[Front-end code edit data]

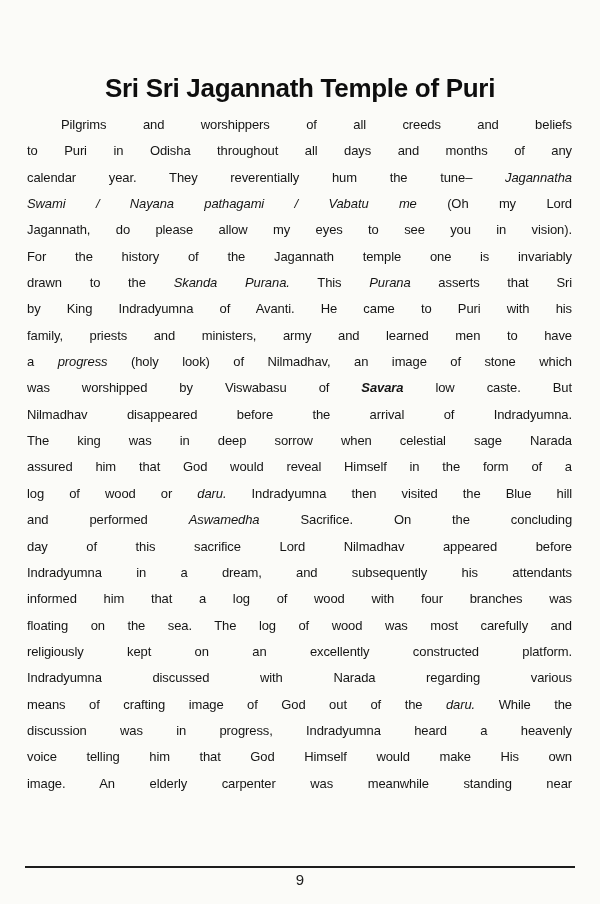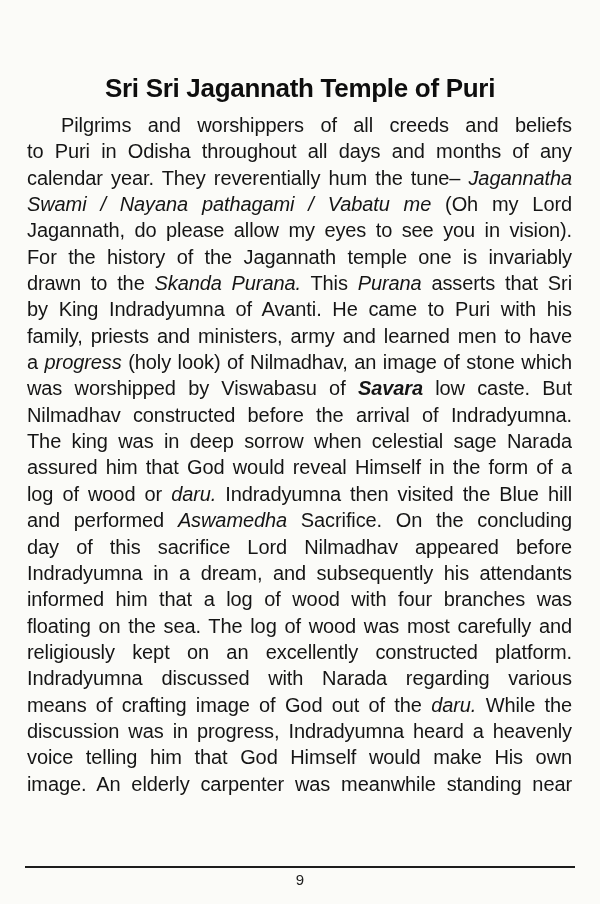--- a/index.html
+++ b/index.html
@@ -30,21 +30,21 @@
   }
   .body-text {
     position: absolute;
     top: 112px;
     left: 27px;
     width: 545px;
   }
   .line {
     height: 26.35px;
     line-height: 26.35px;
-    font-size: 20px;
+    font-size: 13px;
     letter-spacing: -0.1px;
     text-align: justify;
     text-align-last: justify;
     text-justify: inter-word;
     overflow: hidden;
     white-space: nowrap;
   }
   .line.indent {
     padding-left: 34px;
   }
@@ -80,21 +80,21 @@
       <div class="line"><span>to Puri in Odisha throughout all days and months of any</span></div>
       <div class="line"><span>calendar year. They reverentially hum the tune– </span><span class="it">Jagannatha</span></div>
       <div class="line"><span class="it">Swami / Nayana pathagami / Vabatu me</span><span> (Oh my Lord</span></div>
       <div class="line"><span>Jagannath, do please allow my eyes to see you in vision).</span></div>
       <div class="line"><span>For the history of the Jagannath temple one is invariably</span></div>
       <div class="line"><span>drawn to the </span><span class="it">Skanda Purana.</span><span> This </span><span class="it">Purana</span><span> asserts that Sri</span></div>
       <div class="line"><span>by King Indradyumna of Avanti. He came to Puri with his</span></div>
       <div class="line"><span>family, priests and ministers, army and learned men to have</span></div>
       <div class="line"><span>a </span><span class="it">progress</span><span> (holy look) of Nilmadhav, an image of stone which</span></div>
       <div class="line"><span>was worshipped by Viswabasu of </span><span class="bd">Savara</span><span> low caste. But</span></div>
-      <div class="line"><span>Nilmadhav constructed before the arrival of Indradyumna.</span></div>
+      <div class="line"><span>Nilmadhav disappeared before the arrival of Indradyumna.</span></div>
       <div class="line"><span>The king was in deep sorrow when celestial sage Narada</span></div>
       <div class="line"><span>assured him that God would reveal Himself in the form of a</span></div>
       <div class="line"><span>log of wood or </span><span class="it">daru.</span><span> Indradyumna then visited the Blue hill</span></div>
       <div class="line"><span>and performed </span><span class="it">Aswamedha</span><span> Sacrifice. On the concluding</span></div>
       <div class="line"><span>day of this sacrifice Lord Nilmadhav appeared before</span></div>
       <div class="line"><span>Indradyumna in a dream, and subsequently his attendants</span></div>
       <div class="line"><span>informed him that a log of wood with four branches was</span></div>
       <div class="line"><span>floating on the sea. The log of wood was most carefully and</span></div>
       <div class="line"><span>religiously kept on an excellently constructed platform.</span></div>
       <div class="line"><span>Indradyumna discussed with Narada regarding various</span></div>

• Exercise objective
Give the lines again exactly, starting where the entries begin and stopping once the line with "form of a</span></div>" is included; pictures are not copied.

• Your response
--- a/index.html
+++ b/index.html
@@ -30,21 +30,21 @@
   }
   .body-text {
     position: absolute;
     top: 112px;
     left: 27px;
     width: 545px;
   }
   .line {
     height: 26.35px;
     line-height: 26.35px;
-    font-size: 20px;
+    font-size: 13px;
     letter-spacing: -0.1px;
     text-align: justify;
     text-align-last: justify;
     text-justify: inter-word;
     overflow: hidden;
     white-space: nowrap;
   }
   .line.indent {
     padding-left: 34px;
   }
@@ -80,21 +80,21 @@
       <div class="line"><span>to Puri in Odisha throughout all days and months of any</span></div>
       <div class="line"><span>calendar year. They reverentially hum the tune– </span><span class="it">Jagannatha</span></div>
       <div class="line"><span class="it">Swami / Nayana pathagami / Vabatu me</span><span> (Oh my Lord</span></div>
       <div class="line"><span>Jagannath, do please allow my eyes to see you in vision).</span></div>
       <div class="line"><span>For the history of the Jagannath temple one is invariably</span></div>
       <div class="line"><span>drawn to the </span><span class="it">Skanda Purana.</span><span> This </span><span class="it">Purana</span><span> asserts that Sri</span></div>
       <div class="line"><span>by King Indradyumna of Avanti. He came to Puri with his</span></div>
       <div class="line"><span>family, priests and ministers, army and learned men to have</span></div>
       <div class="line"><span>a </span><span class="it">progress</span><span> (holy look) of Nilmadhav, an image of stone which</span></div>
       <div class="line"><span>was worshipped by Viswabasu of </span><span class="bd">Savara</span><span> low caste. But</span></div>
-      <div class="line"><span>Nilmadhav constructed before the arrival of Indradyumna.</span></div>
+      <div class="line"><span>Nilmadhav disappeared before the arrival of Indradyumna.</span></div>
       <div class="line"><span>The king was in deep sorrow when celestial sage Narada</span></div>
       <div class="line"><span>assured him that God would reveal Himself in the form of a</span></div>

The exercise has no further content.